Here is a guest post from Johns Hopkins University Professor Jonathan Wright, in which he proposes an option for economic stimulus by the Federal Reserve.

Following the Swiss Lead

by Jonathan Wright

On Tuesday, the Swiss National Bank (SNB) adopted a bold policy of pledging to sell Swiss Francs in an unlimited amount to ensure that the exchange rate viz-a-viz the euro is at least 1.2 Swiss Francs per euro. The exchange rate promptly jumped over 8 percent to a bit more than 1.2 Swiss Francs per euro. The SNB can clearly weaken its currency in this way, so long as its commitment is unwavering. The SNB did so, judging that this is the best available way of meeting its underlying macroeconomic objectives. Indeed, the SNB may not actually have to intervene heavily. It’s a nice case study in the power of credible commitment and rational expectations.The Fed could decide to do something similar at the next FOMC meeting, except with Treasury securities rather than the exchange rate. Concretely, the Fed could commit to buying any Treasury security with a maturity date in or before 2016 at a yield of (say) 25 basis points.
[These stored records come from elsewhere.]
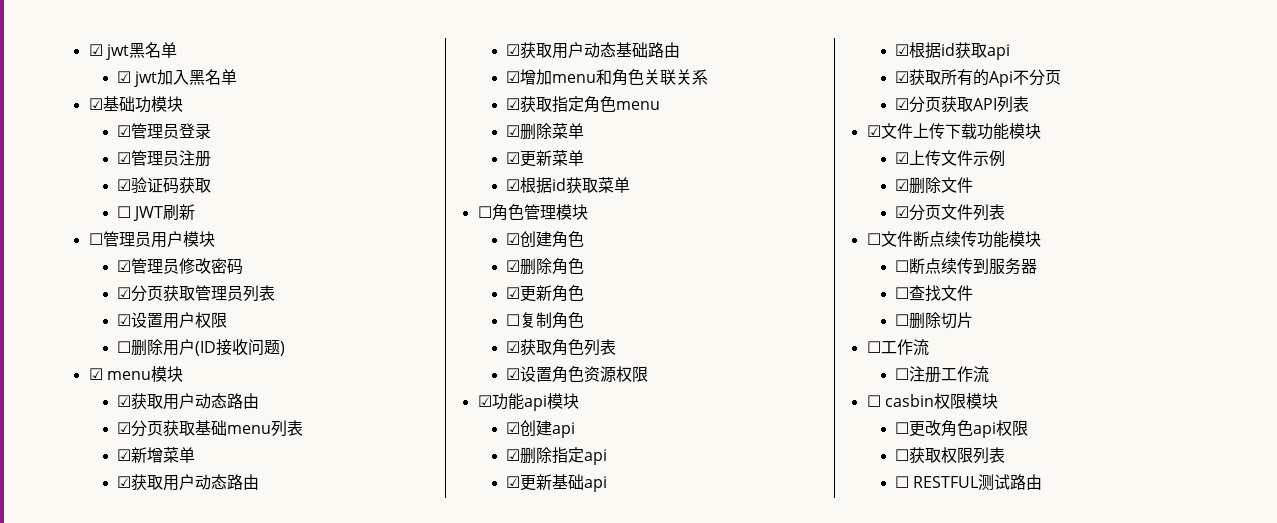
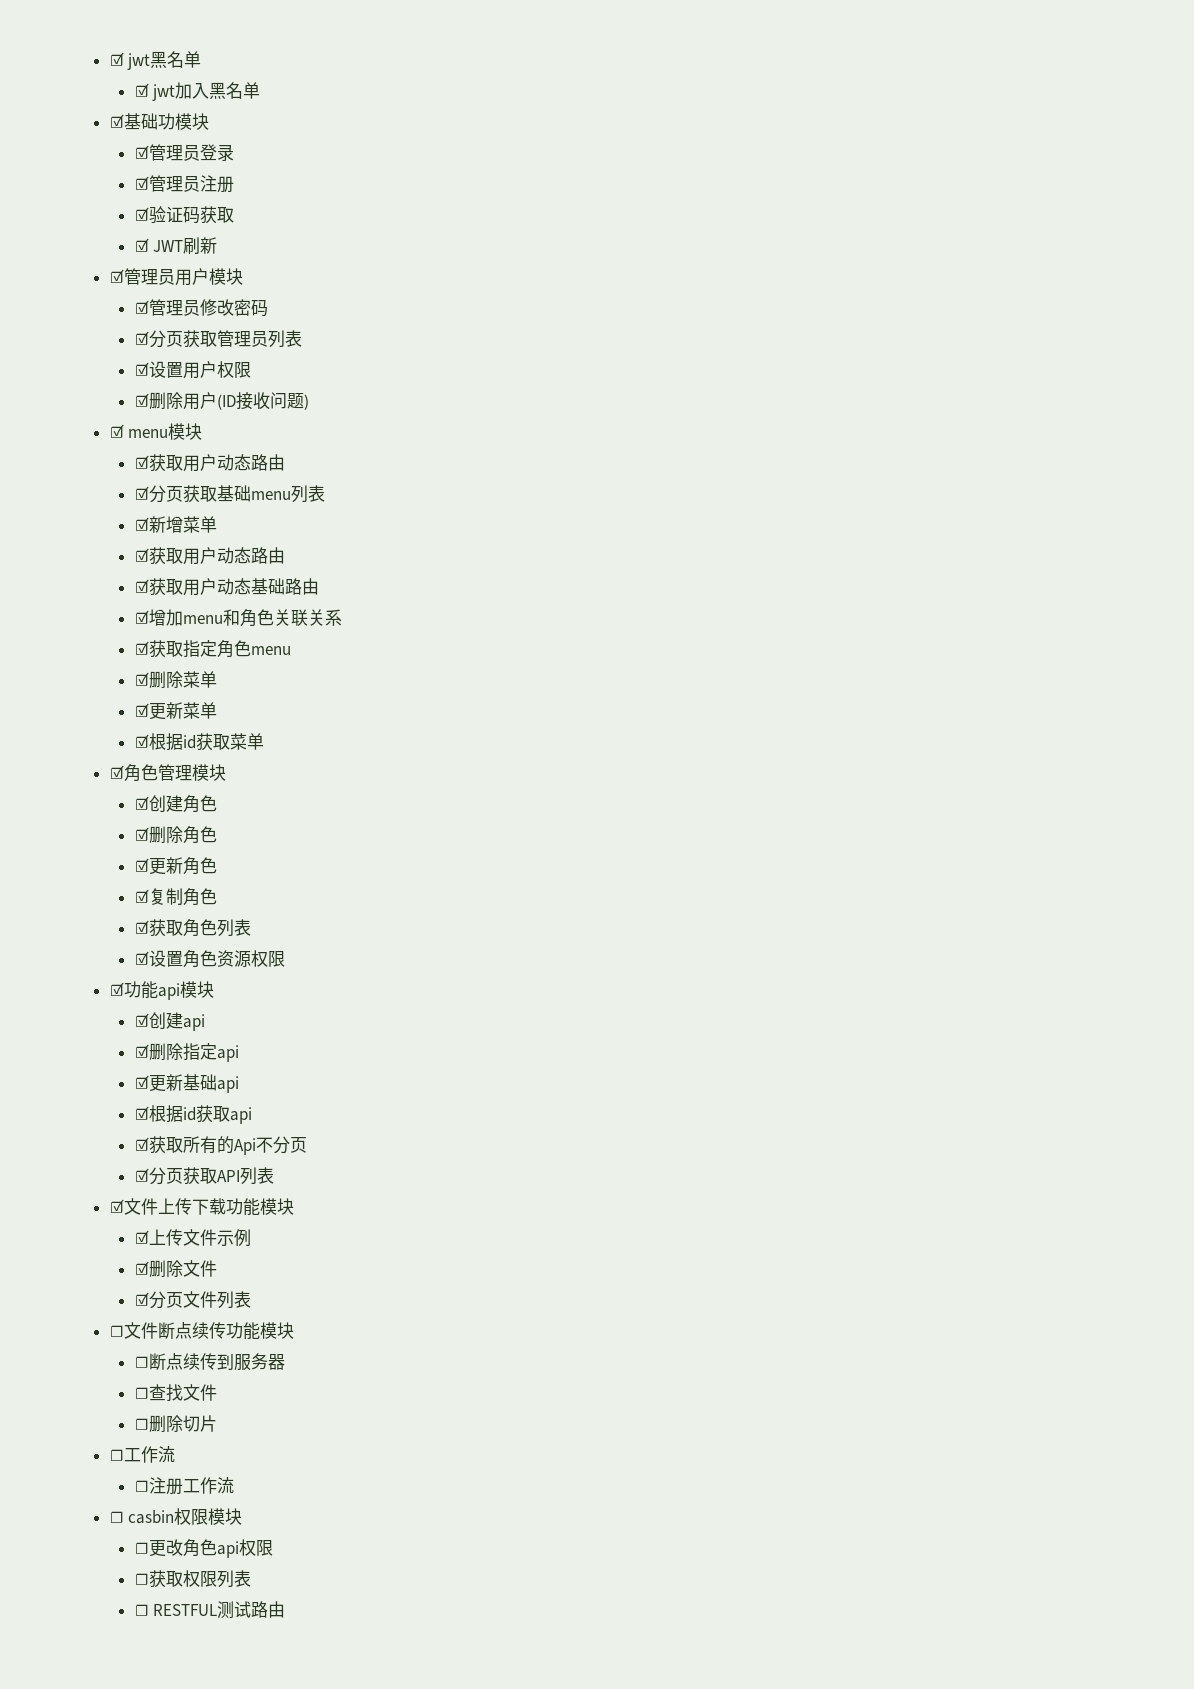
[117,206,132,218] ☐ -> [134,238,149,252] ☑
[88,233,103,245] ☐ -> [109,269,124,283] ☑
[117,341,132,353] ☐ -> [134,393,149,407] ☑
[477,206,492,218] ☐ -> [109,765,124,779] ☑
[506,314,521,326] ☐ -> [134,889,149,903] ☑

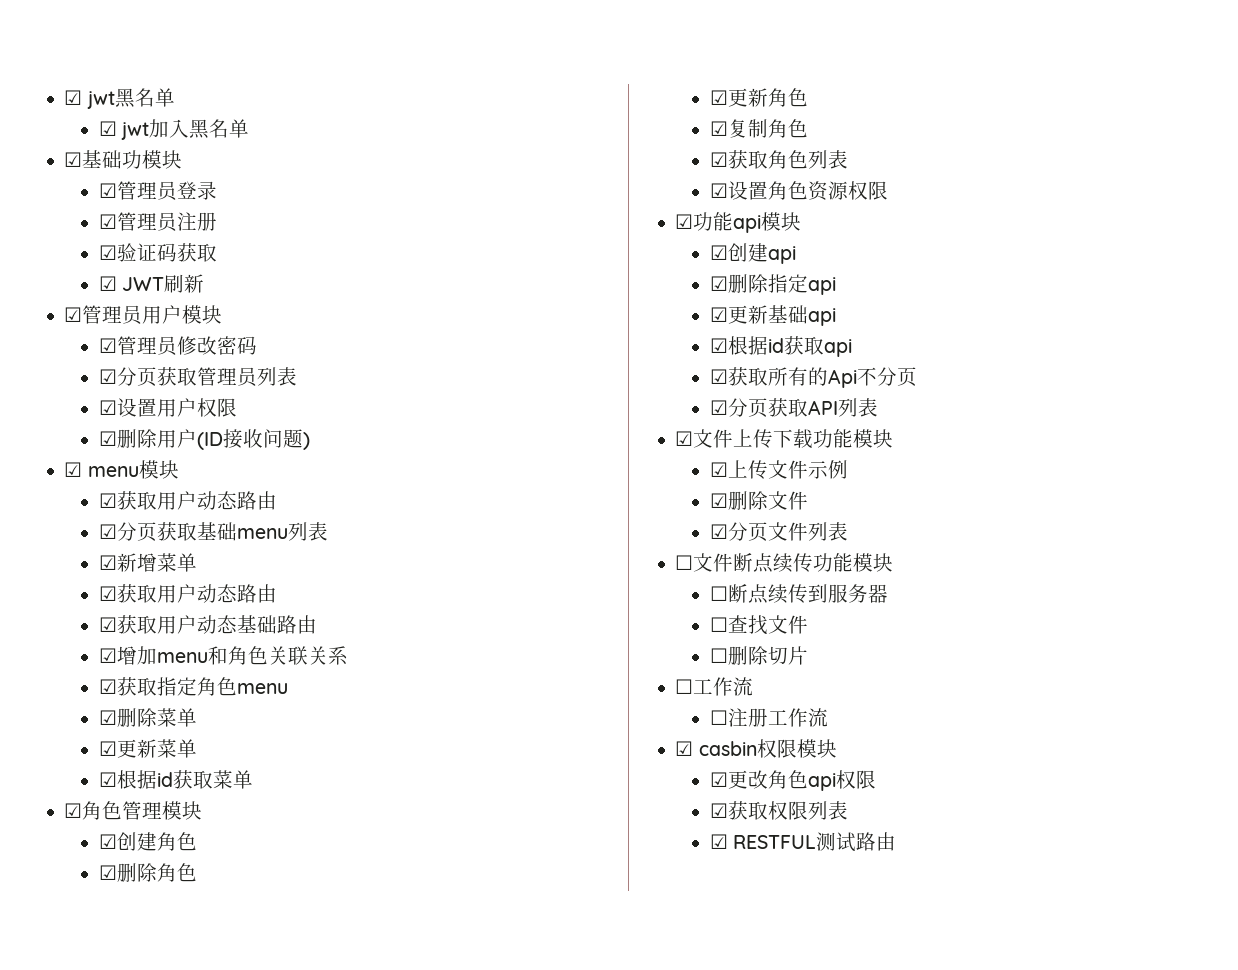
[109,1511,124,1523] ☐ -> [675,741,694,756] ☑
[134,1542,149,1554] ☐ -> [709,772,728,787] ☑
[134,1573,149,1585] ☐ -> [709,803,728,818] ☑
[134,1604,149,1616] ☐ -> [709,834,728,849] ☑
The commitment would remain until the securities matured. This would reinforce and extend the existing commitment to keeping short rates low and would be a failsafe version of quantitative easing. It would be different from QE1 and QE2 in pegging a price, not a quantity. This strategy would be very likely to lower rates on other assets that are close substitutes. Fiscal policy would be a better tool, but of course that is not in the Fed’s domain. At this point, directly targeting longer-term interest rates is the most promising course for boosting demand available to the Fed (except perhaps for raising the short-run inflation target).

This post originally appeared at Econbrowser and is reproduced here with permission.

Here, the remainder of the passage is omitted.